Seven peacebuilders travel to an African country grappling with a history of genocide. A man sets up a 26-foot, 200-pound chessboard in downtown Chicago, inviting all comers to compete. A stunning piece of cinema verité highlights the raw and heartening act of childbirth.
Finally, a fable highlights a boy in rural Haiti who is stuck between the mundane and the mysterious as a critical presidential election threatens to impact his homeland.
These are just a few of the works that comprise the two-day Collective Voices Film Festival in Chicago. A dynamic and kaleidoscopic gathering that spotlights documentary, feature, fiction, observational cinema verité, and experimental works.
“I wanted to shine a light on films representative on the entirety of humanity,” said Ife Olatunji, founder of the Collected Voices festival.
The event opened Friday, October 12 with a short film program featuring festival semi-finalists at the Reunion Gallery in Chicago’s Humboldt Park neighborhood on the West Side.
The festival concludes Friday, October 18 at the University of Chicago’s Reva and David Logan Center for the Arts in the Hyde Park neighborhood on the city’s Southside. The final night will include a screening of the winning feature film “Hegel’s Angel,” along with an awards ceremony.
The idea behind this year’s festival was sparked by Olatunji’s trip to Nigeria to do film work earlier this year. Hence the theme of the Collected Voices Festival, “Eye on Africa.”
In fact, Olatunji has made it her mission to spotlight diverse filmmakers and stories, particularly those that place women at the center.
Olatunji, a filmmaker, ethnographer, and distributor based in Los Angeles, launched the festival in 2015 thanks to a grant from the City of Chicago’s Department of Cultural Affairs and Special Events (DCASE).

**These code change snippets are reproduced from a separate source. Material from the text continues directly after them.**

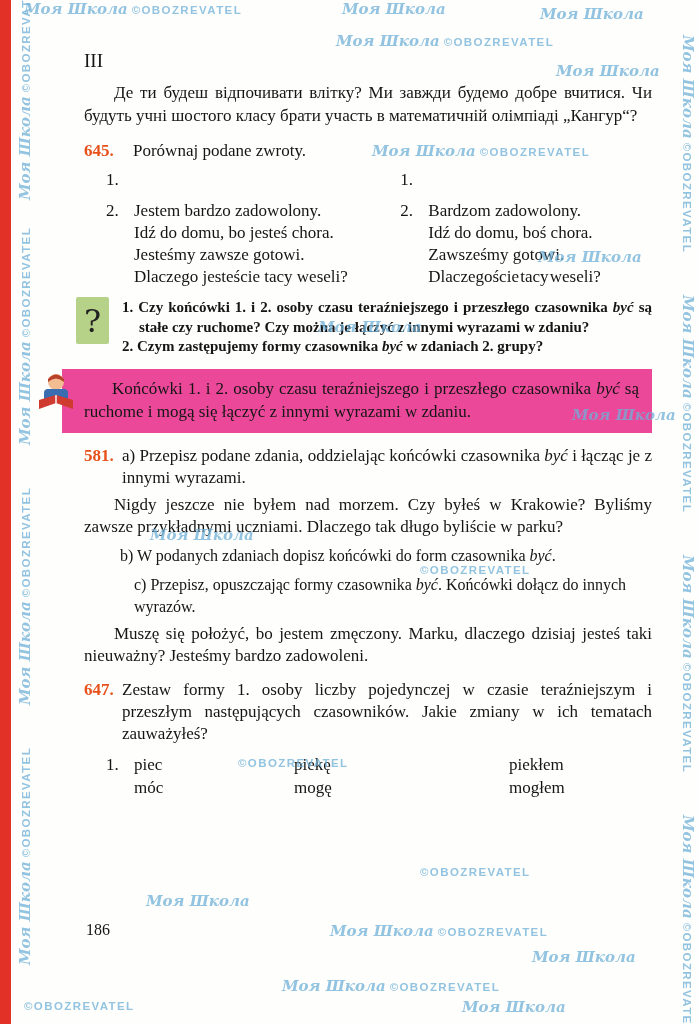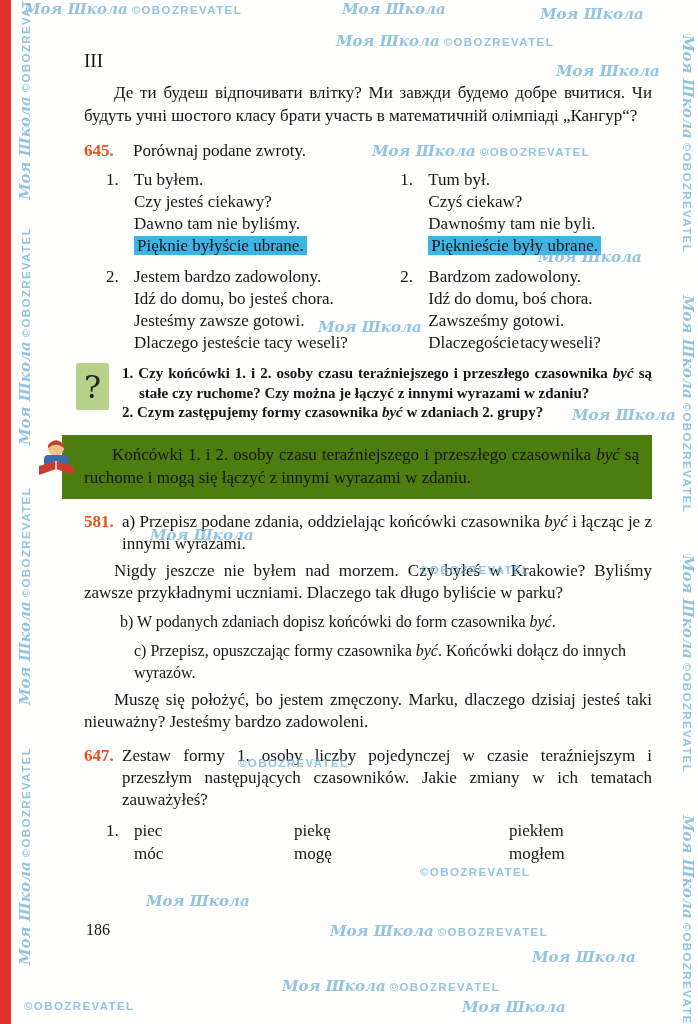"Tu byłem." div.cmp-lines { html: <div> <div>Tu byłem.</div> <div>Czy jesteś ciekawy?</div> <div>Dawno tam nie byliśmy.</div> <div><span>Pięknie byłyście ubrane.</span></div> </div> -> none }
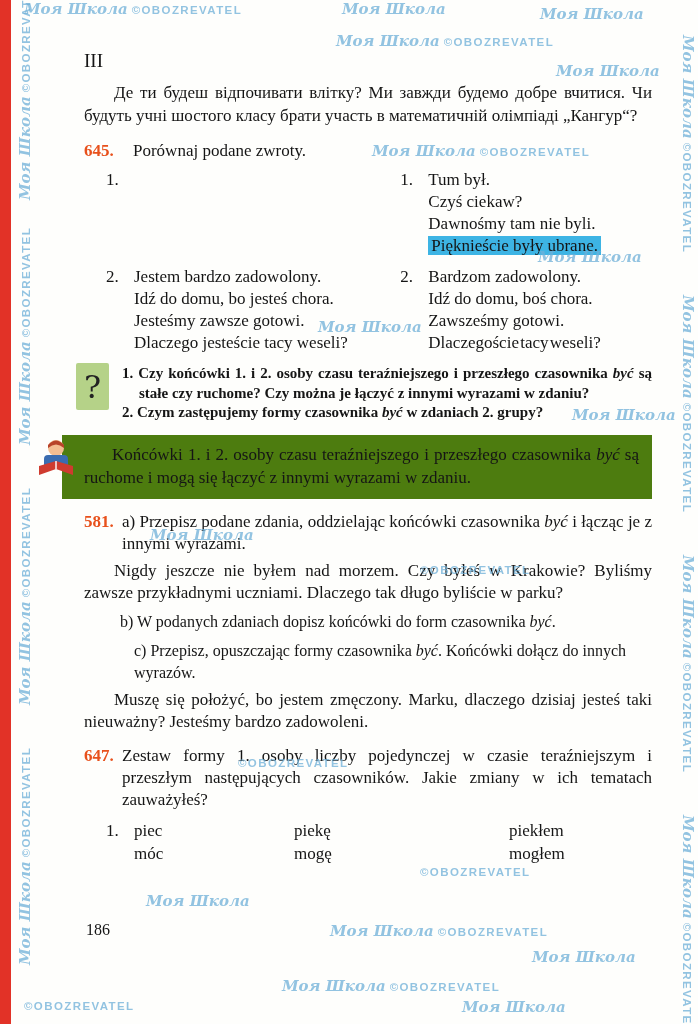"Tum był." div.cmp-lines { html: <div> <div>Tum był.</div> <div>Czyś ciekaw?</div> <div>Dawnośmy tam nie byli.</div> <div><span>Pięknieście były ubrane.</span></div> </div> -> none }
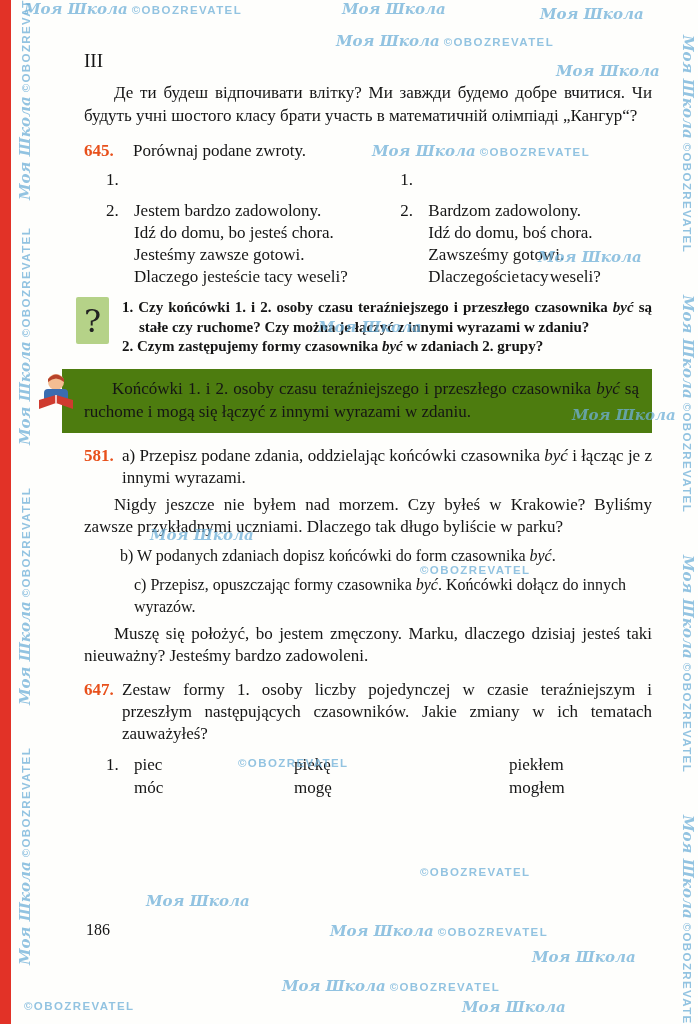"Końcówki 1. i 2. osoby" .rulebox { background: #4d7c0f -> #ec4899 }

In its brief history, Collected Voices has featured filmmakers who have gone on to gain prominence. Former participant Bing Liu, a 2015 Collected Voices honoree, saw his feature-length film receive an Oscar nomination in the “Best Documentary” category during the 2019 Academy Awards.
Olatunji remembers his first film, which was about Vietnamese immigrants growing up in America.
“That was an amazing story that was not heard,” she said, “That’s what we’re here for.”
In addition to spotlighting diverse voices, Olatunji wants to produce and promote independent films that are realistic, ethnographic, and observational.
This passion for real and meaningful films about humanity comes from her father, pioneering filmmaker Iverson White, who is also a professor at the University of Wisconsin-Milwaukee.
White, himself, was part of a collective of African and African American filmmakers from the UCLA Film School who endeavored to produce meaningful black films. Influential filmmakers from this collective included Billy Woodberry, Julie Dash, Haile Gerima, and Charles Burnett.
So, Olatunji has literally been around film her entire life. She started taking pictures at eight or nine. While she was an anthropology major in college, Olatunji immediately began doing photography and art. She always knew she would take up film, just like her father.
“Film has always been something I have wanted to do. Period,” she said.
As for the future of the Collected Voices Film Festival, Olatunji says she hopes for more support and that the University of Chicago becomes a permanent home. She believes the university can be a good place for the film festival, which students could eventually run.
Personally, she aspires to have a career like another influential filmmaker.
“I love Ava DuVernay,” Olatunji said. “I do get frustrated, I do get tired, I do go broke because I pay for everything myself. I just remember this is how she started too.”
“She was marketing people’s films and selling people’s films, and helping filmmakers get their projects out there.”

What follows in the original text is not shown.